Un joueur de hockey doit jouer au hockey, et la préparation physique en fait simplement partie. Mais je crains que le culte du corps ne prenne le dessus chez certains lutteurs. Et la conséquence, c'est que les athlètes d’aujourd’hui luttent surtout avec la force. On voit beaucoup de «Kurz». Mais je suis convaincu que les meilleurs lutteurs de l’Histoire tiendraient encore aujourd’hui.
Vous portez quel jugement sur la professionnalisation croissante dans la lutte?
Si quelqu’un signe un contrat pour 3 000 à 4 000 francs par mois, c’est certes beaucoup d’argent, mais est-ce vraiment rentable? Ça coûte beaucoup de temps de présence. On devient le représentant d’une marque et plus simplement soi-même. Ça interpelle.
Que représente pour vous la lutte?
C'est ma vie. J’y ai mes amis et ce sera toujours le cas.
Vous gériez comment la pression?
J’ai engagé assez tôt un entraîneur mental et on a travaillé à rester calme aux bons moments et à devenir dynamique avant le combat.
La santé mentale, c'était déjà un sujet chez les lutteurs à votre époque?

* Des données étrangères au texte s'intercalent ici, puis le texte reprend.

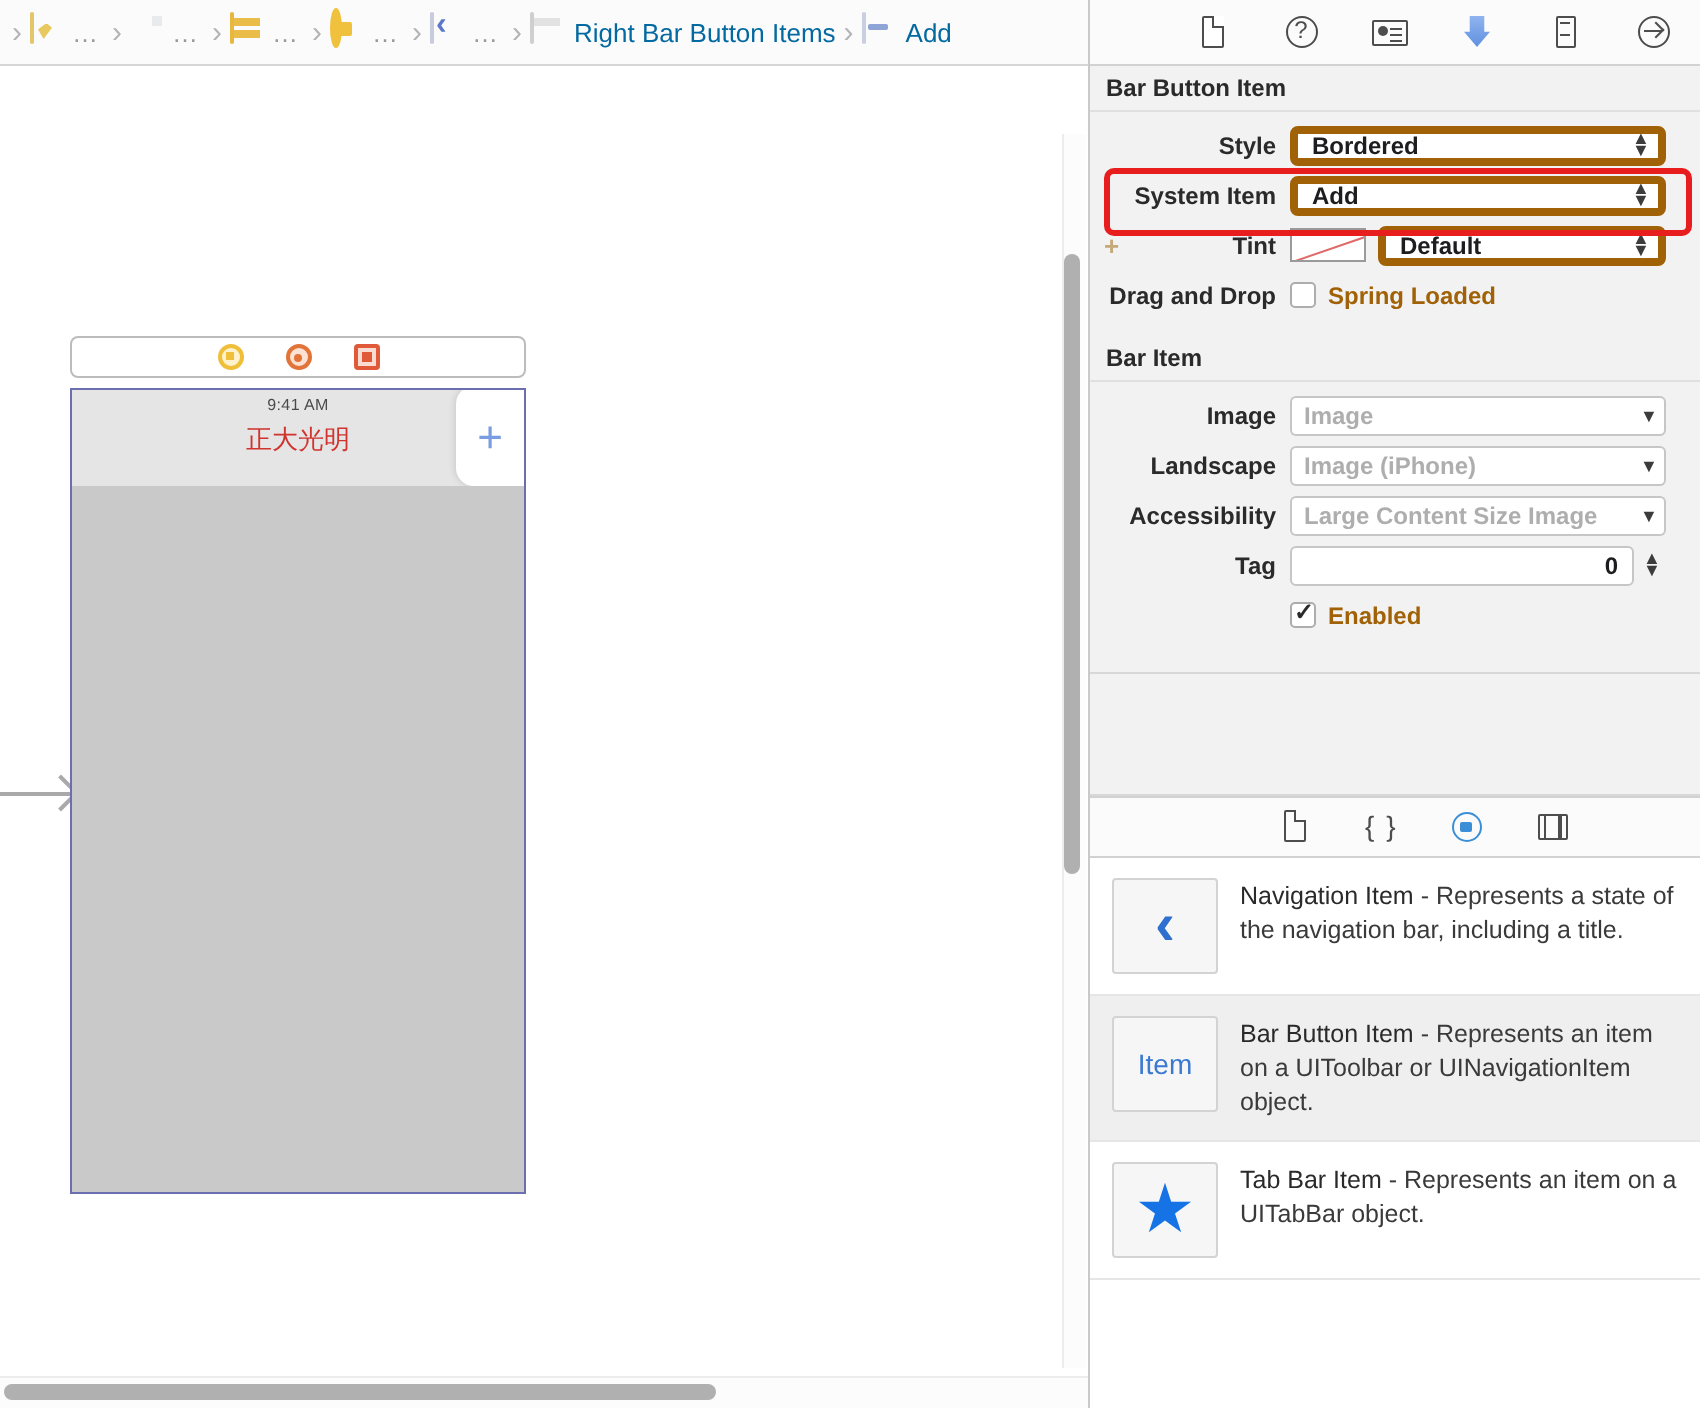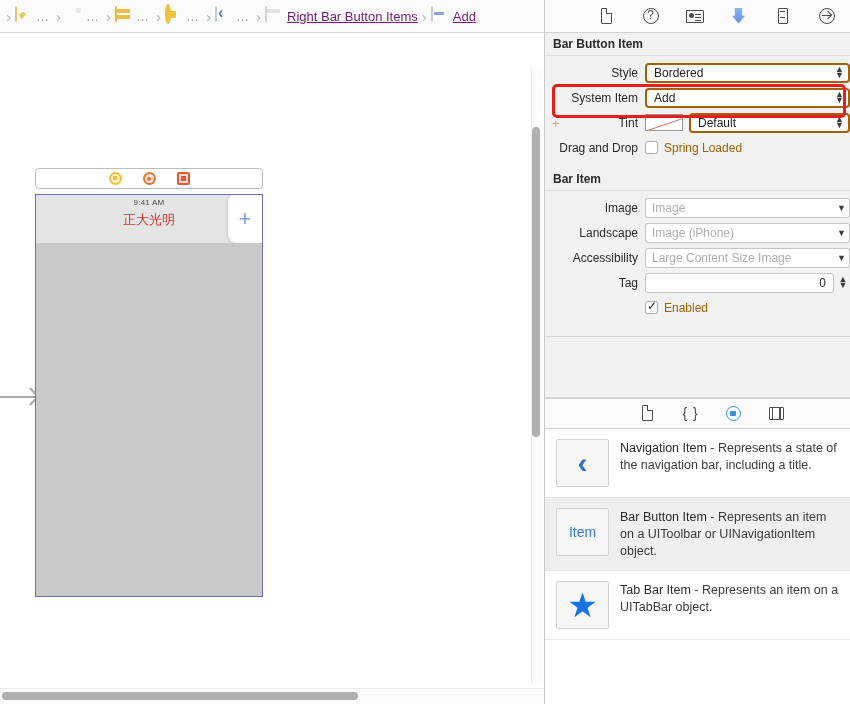"Right Bar Button Items" .crumb-label { color: #701a75 -> #0369a1; text-decoration: underline -> none }
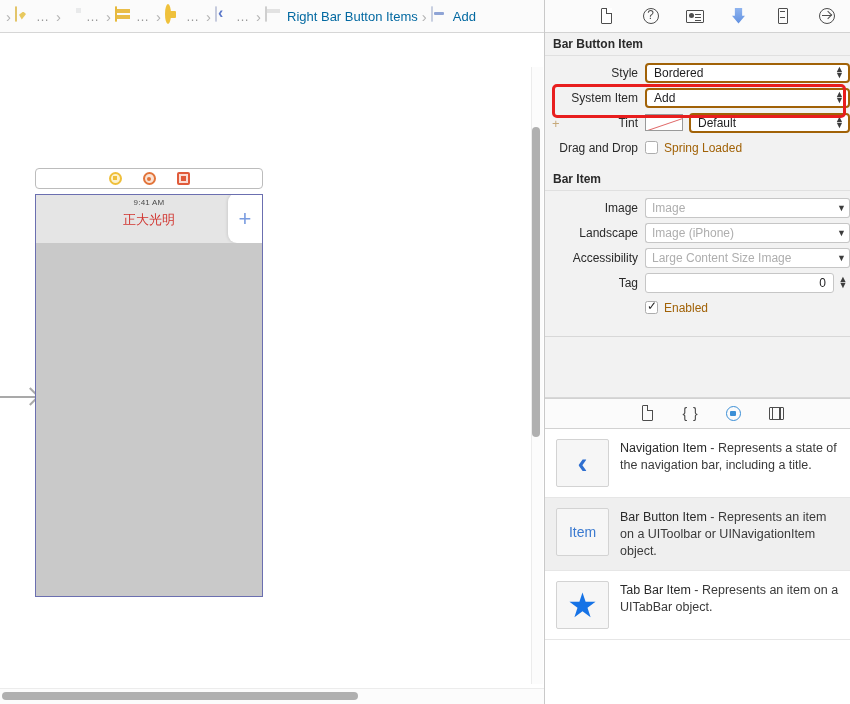"Style" .row { font-weight: none -> bold; padding-right: 0px -> 17px }
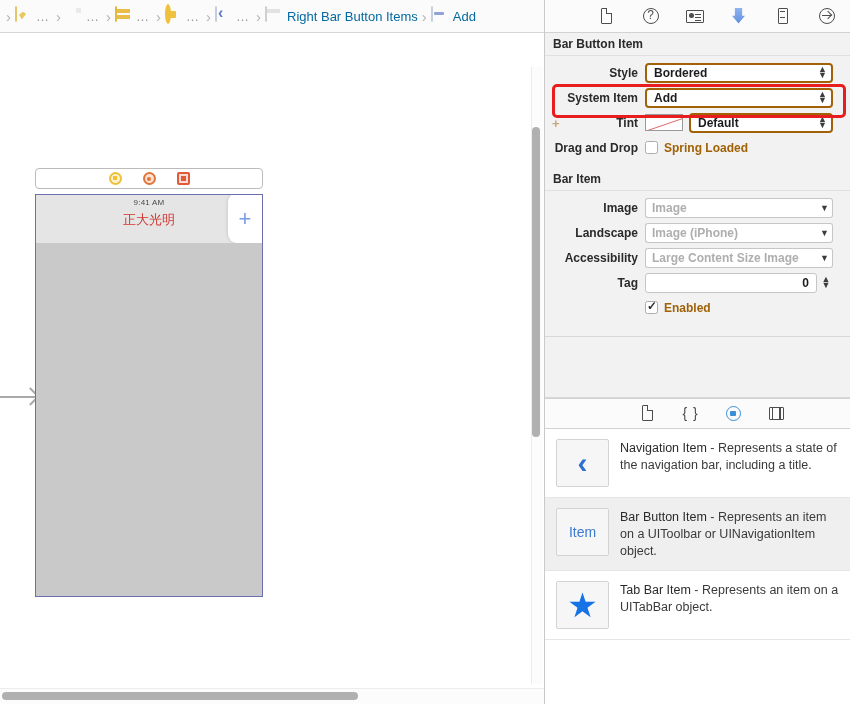"Bordered" .popup { border: 2px solid #a16207 -> 4px solid #a16207 }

Je pars du principe que c'est une affaire personnelle.
C'est quoi, le plus grand défi que vous avez dû relever?
Après le titre de roi, j’ai dû apprendre à gérer la pression dans les arènes. Mais j’ai simplement changé ma manière de lutter et je me suis satisfait plus souvent de forcer un résultat en travaillant au sol. Dans ma vie privée, la pression est venue d’elle-même lorsque je me suis mis à mon compte, mais ça fait partie du jeu.
Et c'était le bon choix de se mettre à son compte?
Oui. J’avais alors 27 ans et j’étais encore lutteur actif. Et j’ai eu un peu de chance. J’ai pu reprendre une entreprise en faillite. Du jour au lendemain, j’avais un atelier et cinq employés. C’était du «learning by doing». Il fallait trouver des clients.
Bientôt, il y aura un nouveau roi couronné à Mollis. Ce sera qui?
Le meilleur. C’est une réponse méchante, je sais.
Mais diplomatique.
Cela dit, il faut préciser qu’à la Fête fédérale, le vainqueur n’est pas forcément le meilleur lutteur. Mais celui qui bénéficie du meilleur tableau et du momentum.